-- Source information follows --
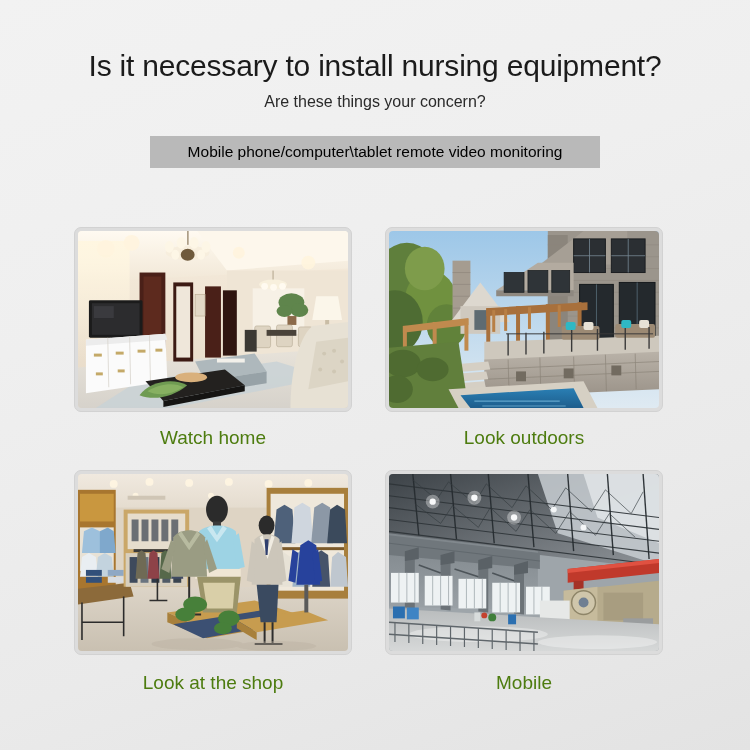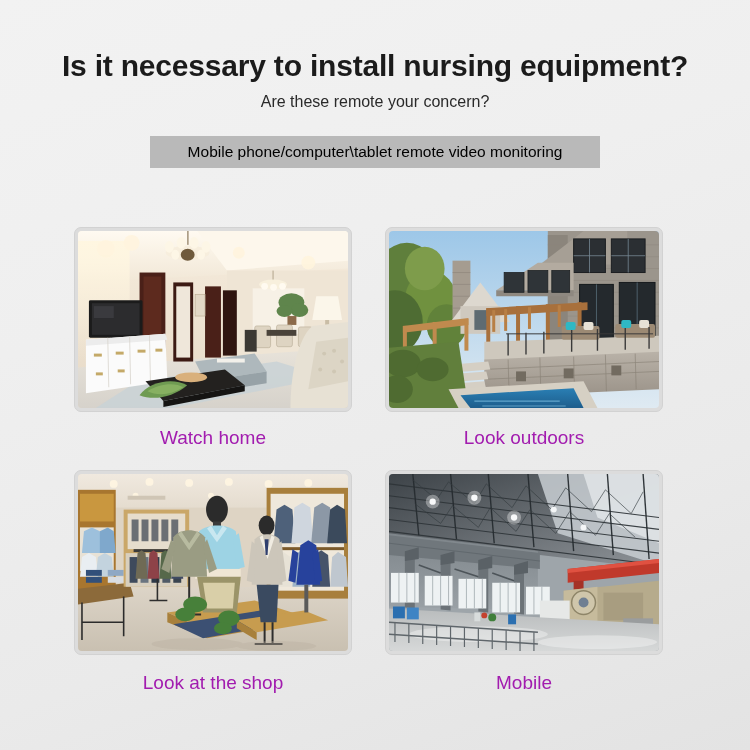--- a/index.html
+++ b/index.html
@@ -23,21 +23,21 @@
   
   .headline {
     position: absolute;
     top: 48px;
     left: 0;
     width: 750px;
     text-align: center;
     font-size: 30px;
     line-height: 36px;
     color: #1b1b1b;
-    font-weight: 700;
+    font-weight: 400;
     letter-spacing: -0.2px;
   }
   .subhead {
     position: absolute;
     top: 91px;
     left: 0;
     width: 750px;
     text-align: center;
     font-size: 16px;
     line-height: 22px;
@@ -100,31 +100,31 @@
     border-radius: 4px;
     overflow: hidden;
   }
   .thumb svg { display: block; width: 100%; height: 100%; }
 
   .caption {
     margin-top: 14px;
     text-align: center;
     font-size: 19px;
     line-height: 24px;
-    color: #a21caf;
+    color: #4d7c0f;
   }
   .cell.c2 .caption, .cell.c3 .caption { margin-top: 16px; }
 </style>
 </head>
 <body>
 
 <div class="page">
 
   <div class="headline">Is it necessary to install nursing equipment?</div>
-  <div class="subhead">Are these remote your concern?</div>
+  <div class="subhead">Are these things your concern?</div>
 
   <div class="banner">
     <span class="banner-text">Mobile phone/computer\tablet remote video monitoring</span>
   </div>
 
   <div class="grid">
 
     <div class="cell c0">
       <div class="thumb">
         <div class="inner">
-- Source information concluded --
Give back the records above exactly, limited to the lines between the one holding "font-size: 30px;" and the one holding "remote your concern?</div>", inclusive.

#### [Exercise solution]
     font-size: 30px;
     line-height: 36px;
     color: #1b1b1b;
-    font-weight: 700;
+    font-weight: 400;
     letter-spacing: -0.2px;
   }
   .subhead {
     position: absolute;
     top: 91px;
     left: 0;
     width: 750px;
     text-align: center;
     font-size: 16px;
     line-height: 22px;
@@ -100,31 +100,31 @@
     border-radius: 4px;
     overflow: hidden;
   }
   .thumb svg { display: block; width: 100%; height: 100%; }
 
   .caption {
     margin-top: 14px;
     text-align: center;
     font-size: 19px;
     line-height: 24px;
-    color: #a21caf;
+    color: #4d7c0f;
   }
   .cell.c2 .caption, .cell.c3 .caption { margin-top: 16px; }
 </style>
 </head>
 <body>
 
 <div class="page">
 
   <div class="headline">Is it necessary to install nursing equipment?</div>
-  <div class="subhead">Are these remote your concern?</div>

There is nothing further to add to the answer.